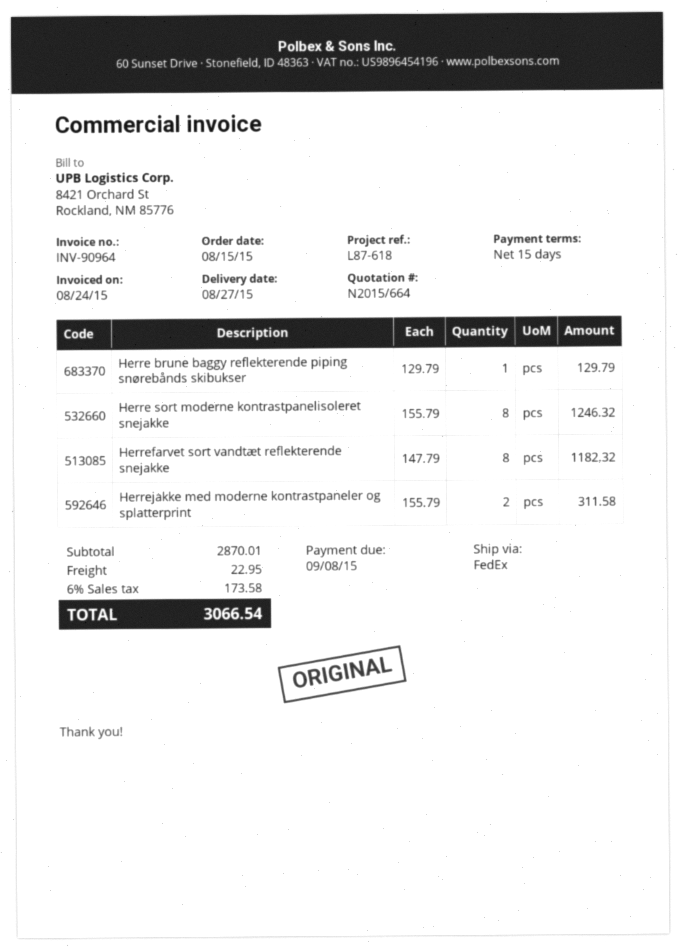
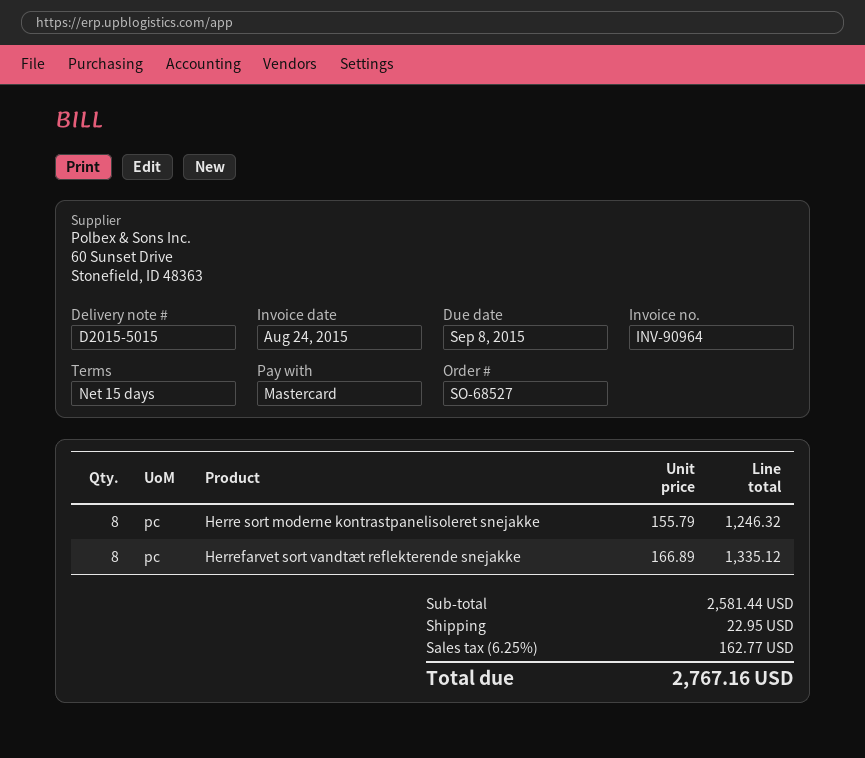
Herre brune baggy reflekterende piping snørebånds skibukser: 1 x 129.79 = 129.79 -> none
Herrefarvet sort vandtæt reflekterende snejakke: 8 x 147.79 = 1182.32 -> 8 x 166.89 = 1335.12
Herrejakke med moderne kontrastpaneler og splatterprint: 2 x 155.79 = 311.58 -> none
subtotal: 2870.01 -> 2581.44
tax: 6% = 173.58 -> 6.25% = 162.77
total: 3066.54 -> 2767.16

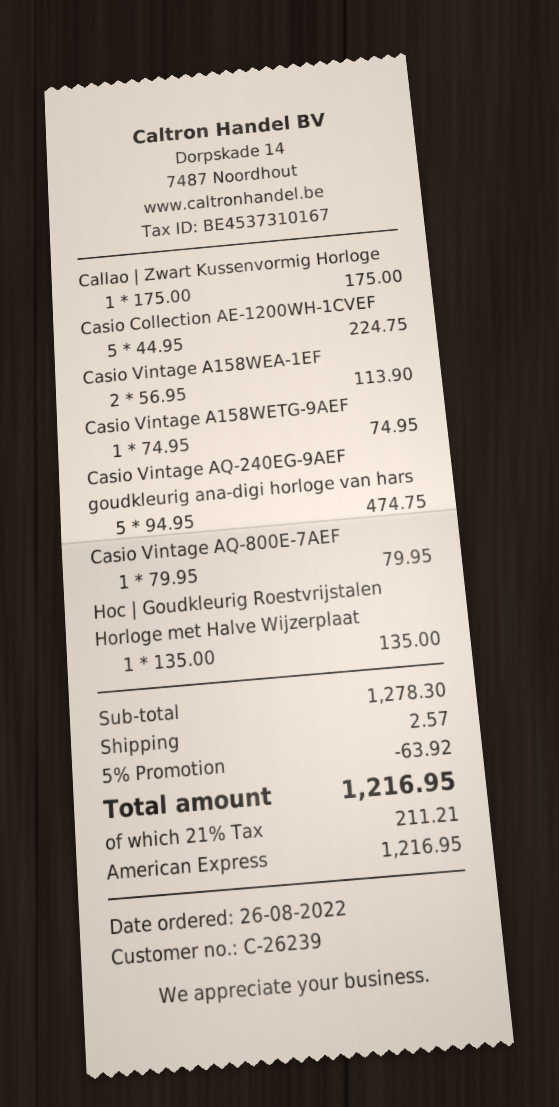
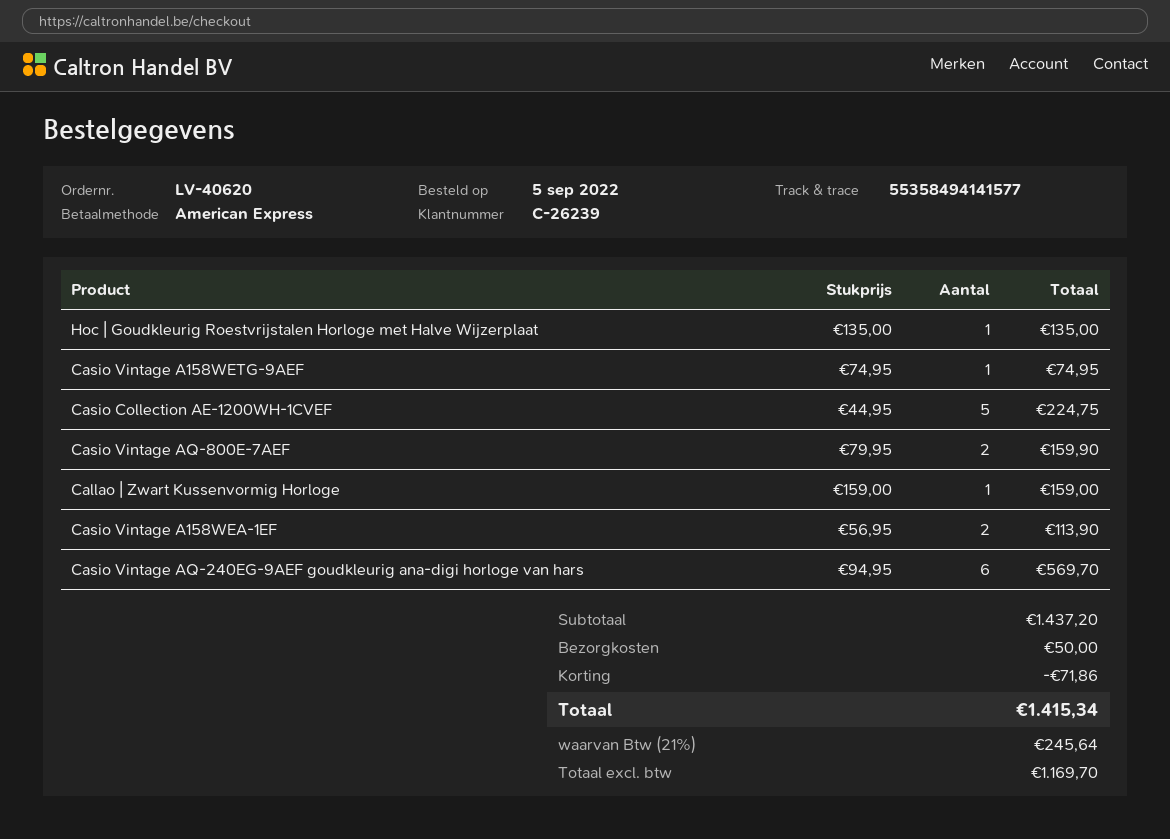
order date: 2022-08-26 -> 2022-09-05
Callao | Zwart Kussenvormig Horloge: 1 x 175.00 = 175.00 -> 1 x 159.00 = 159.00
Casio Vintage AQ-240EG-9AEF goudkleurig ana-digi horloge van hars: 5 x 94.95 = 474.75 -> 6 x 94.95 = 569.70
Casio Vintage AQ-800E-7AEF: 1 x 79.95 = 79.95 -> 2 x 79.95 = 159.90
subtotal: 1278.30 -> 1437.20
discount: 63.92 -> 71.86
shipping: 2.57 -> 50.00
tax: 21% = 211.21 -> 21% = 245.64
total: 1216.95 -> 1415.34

• • •

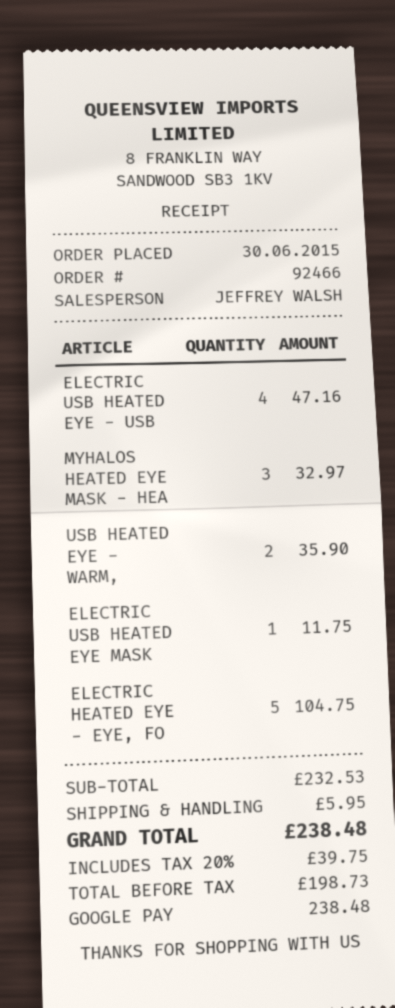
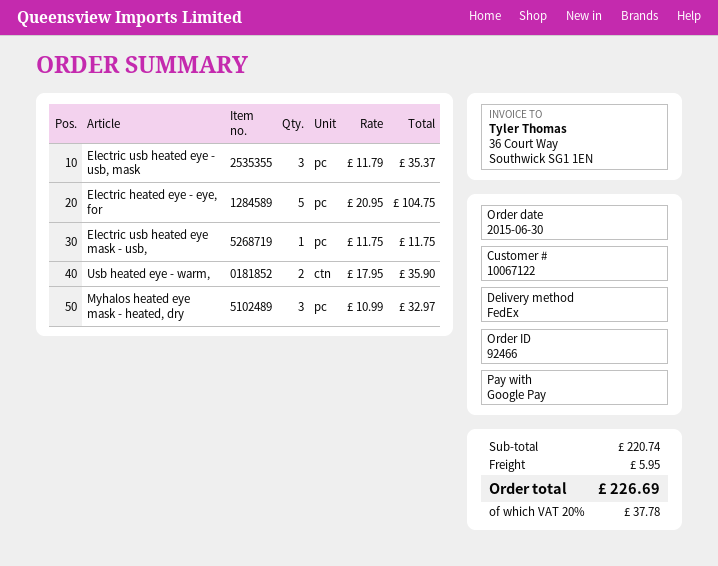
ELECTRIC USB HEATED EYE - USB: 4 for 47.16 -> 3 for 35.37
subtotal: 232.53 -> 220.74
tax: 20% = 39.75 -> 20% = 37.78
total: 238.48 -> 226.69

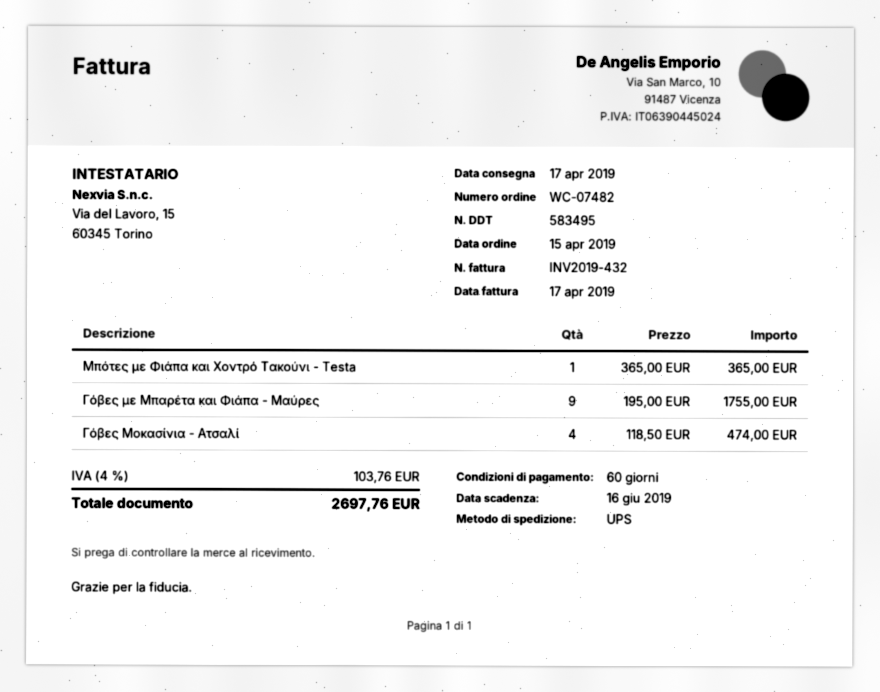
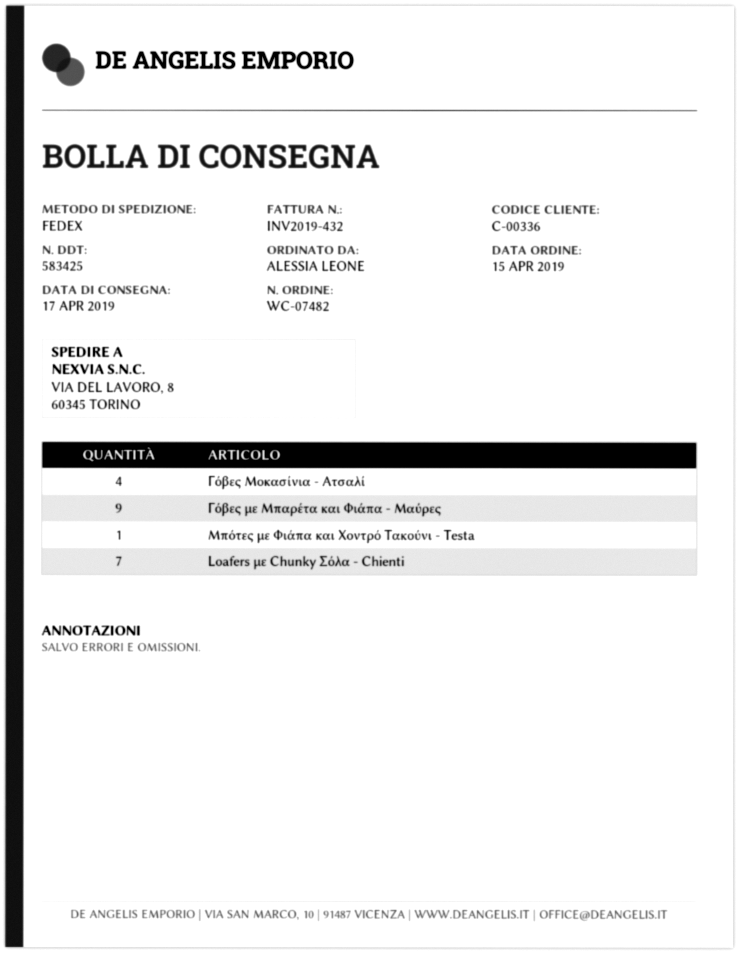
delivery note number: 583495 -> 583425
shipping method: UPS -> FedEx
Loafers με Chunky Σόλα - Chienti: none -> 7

• • •

(What the task requires) In the listing above, count each line that holds the word "Vintage" and report the number alone.

(Solution for this task) 2